Endometriosis, sometimes called "endo," is a common health problem in women. It gets its name from the word endometrium, the tissue that normally lines the uterus or womb. Endometriosis happens when this tissue grows outside of your uterus and on other areas in your body where it doesn't belong.
Most often, endometriosis is found on the:
• Fallopian tubes
• Tissues that hold the uterus in place
• Outer surface of the uterus
Other sites for growths can include the vagina, cervix, vulva, bowel, bladder, or rectum. Rarely, endometriosis appears in other parts of the body, such as the lungs, brain, and skin.
The cause of endometriosis is unknown. One theory is that the endometrial tissue is deposited in unusual locations by the backing up of menstrual flow into the Fallopian tubes and the pelvic and abdominal cavity during menstruation (termed retrograde menstruation). The cause of retrograde menstruation is not clearly understood. But retrograde menstruation cannot be the sole cause of endometriosis. Many women have retrograde menstruation in varying degrees, yet not all of them develop endometriosis.
Another possibility is that areas lining the pelvic organs possess primitive cells that are able to grow into other forms of tissue, such as endometrial cells. (This process is termed coelomic metaplasia.
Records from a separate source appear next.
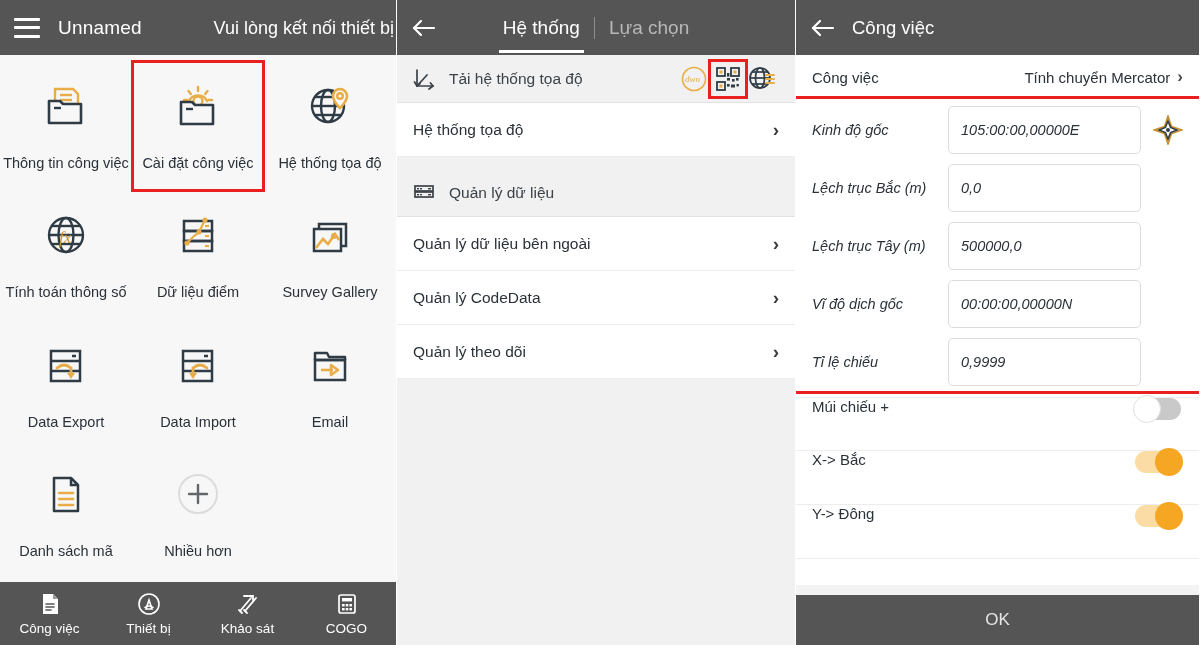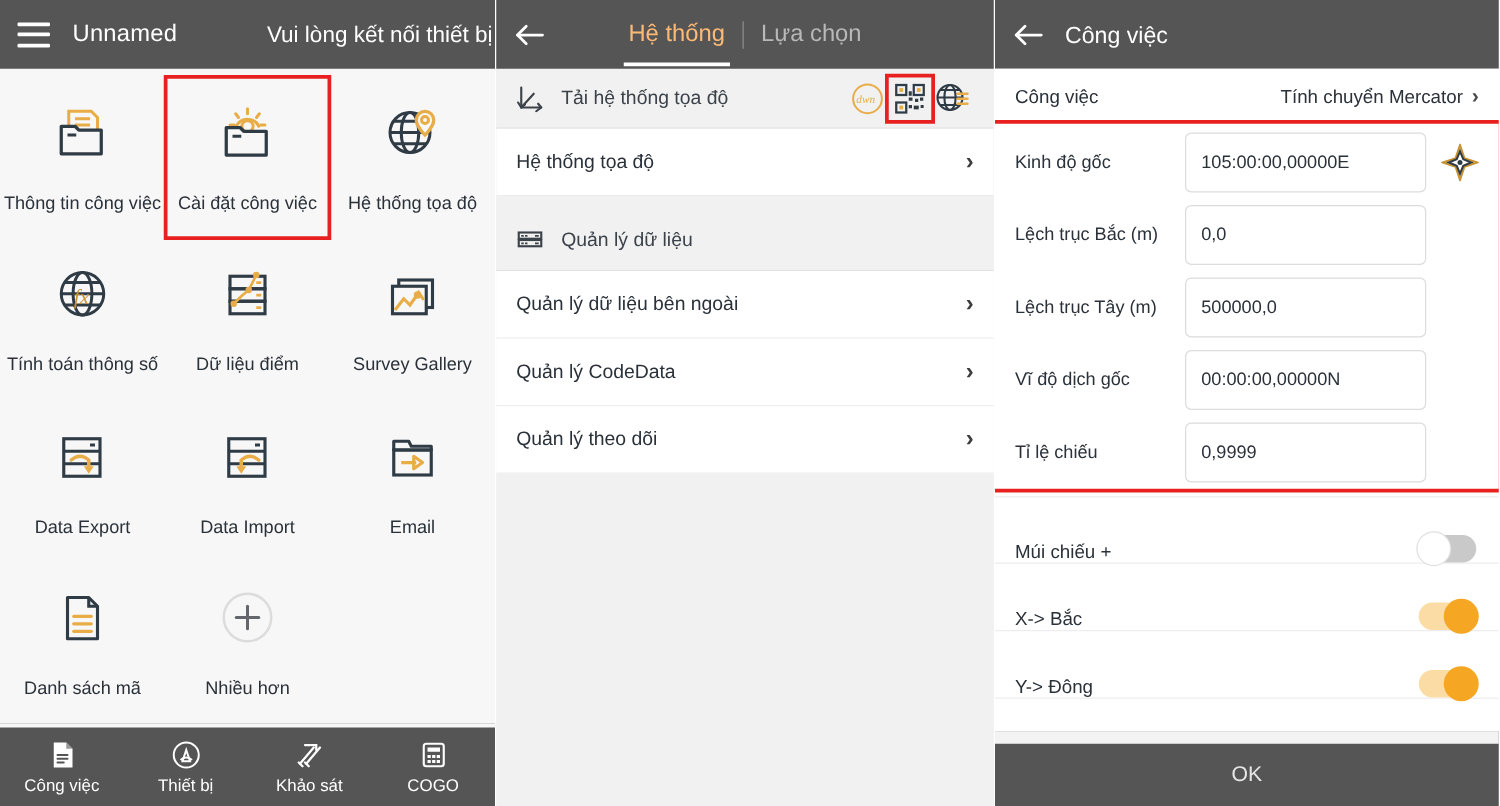"Hệ thống" .tab.active { color: #fdba74 -> #ffffff }
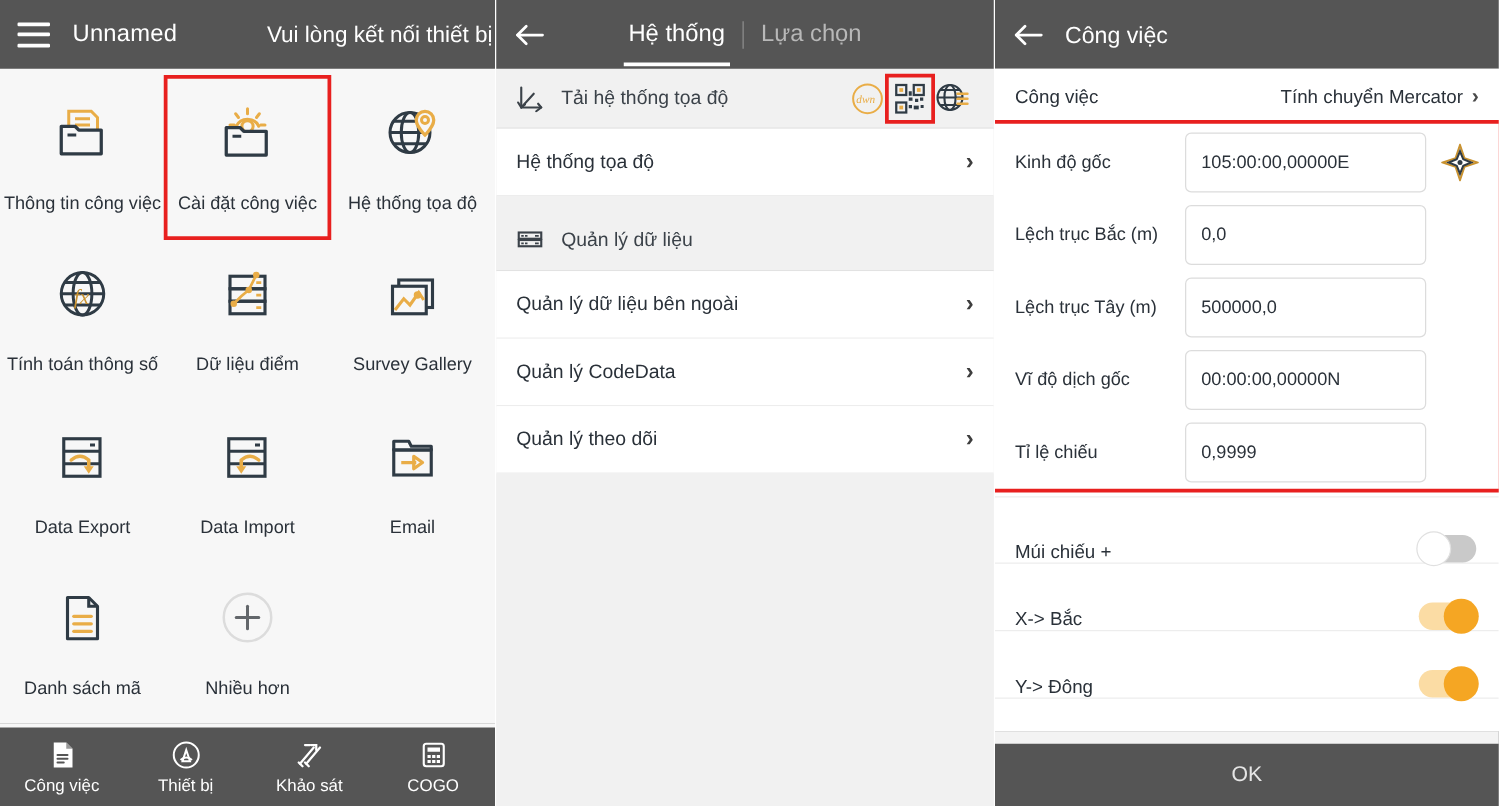"Kinh độ gốc" .field-box.redframe { font-style: none -> italic }
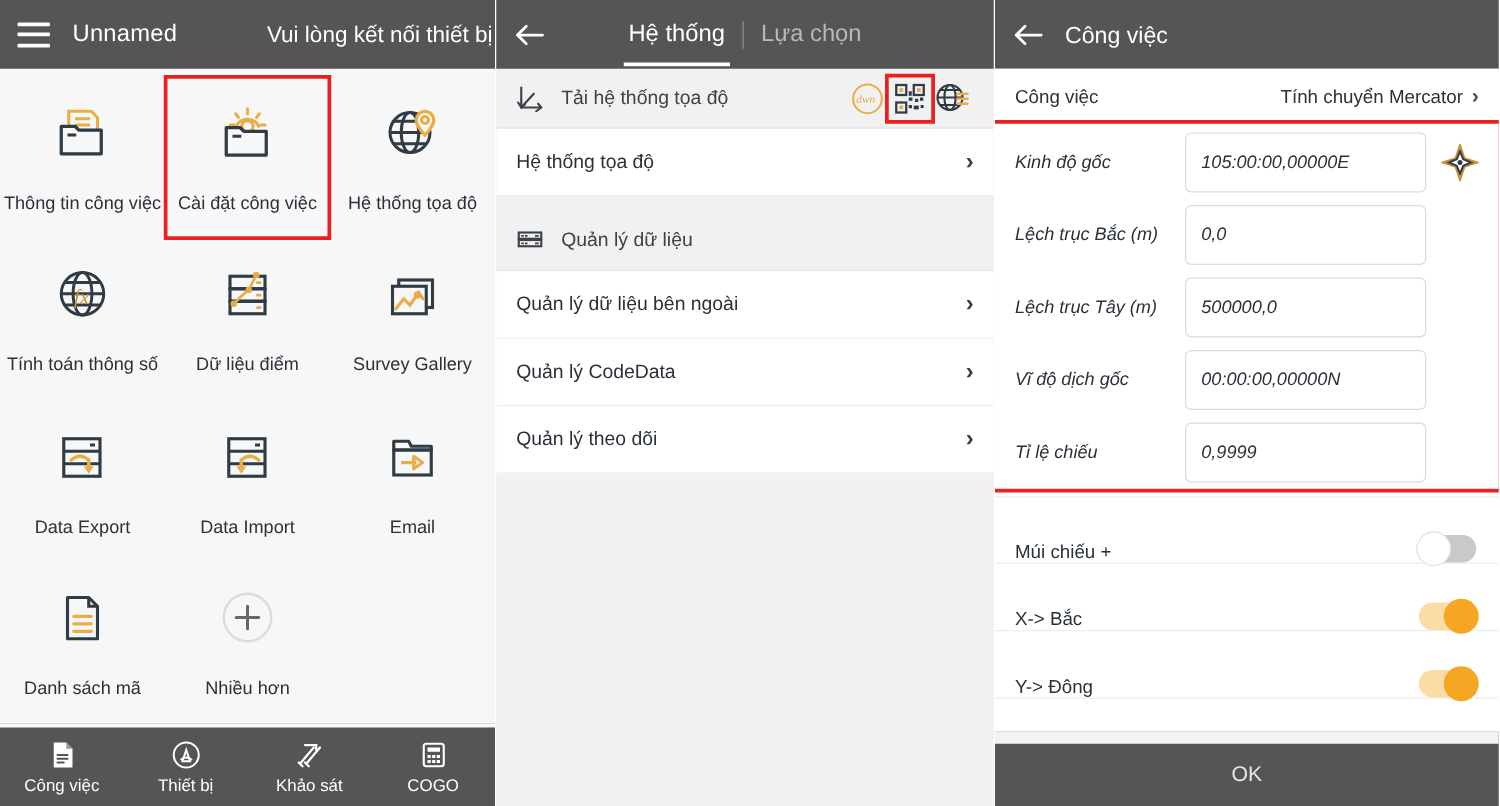"Múi chiếu +" .trow { align-items: flex-end -> flex-start }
Also, there is evidence that shows alternations in the immune response in women with endometriosis, which may affect the body's natural ability to recognize and destroy any misdirected growth of endometrial tissue.
• Very painful menstrual cramps. The pain may get worse over time.
• Chronic (long-term) pain in the lower back and pelvis.
• Pain during or after sex. This is usually described as a "deep" pain and is different from the pain felt at the entrance to the vagina when penetration begins.
• Painful bowel movements or pain when urinating during menstrual periods. In rare cases, you may also find blood in your stool or urine.
• Bleeding or spotting between menstrual periods. This can be caused by something other than endometriosis.
• Infertility, or not being able to get pregnant.
• Stomach (digestive) problems, these include, diarrhea, constipation, bloating, or nausea, especially during menstrual periods.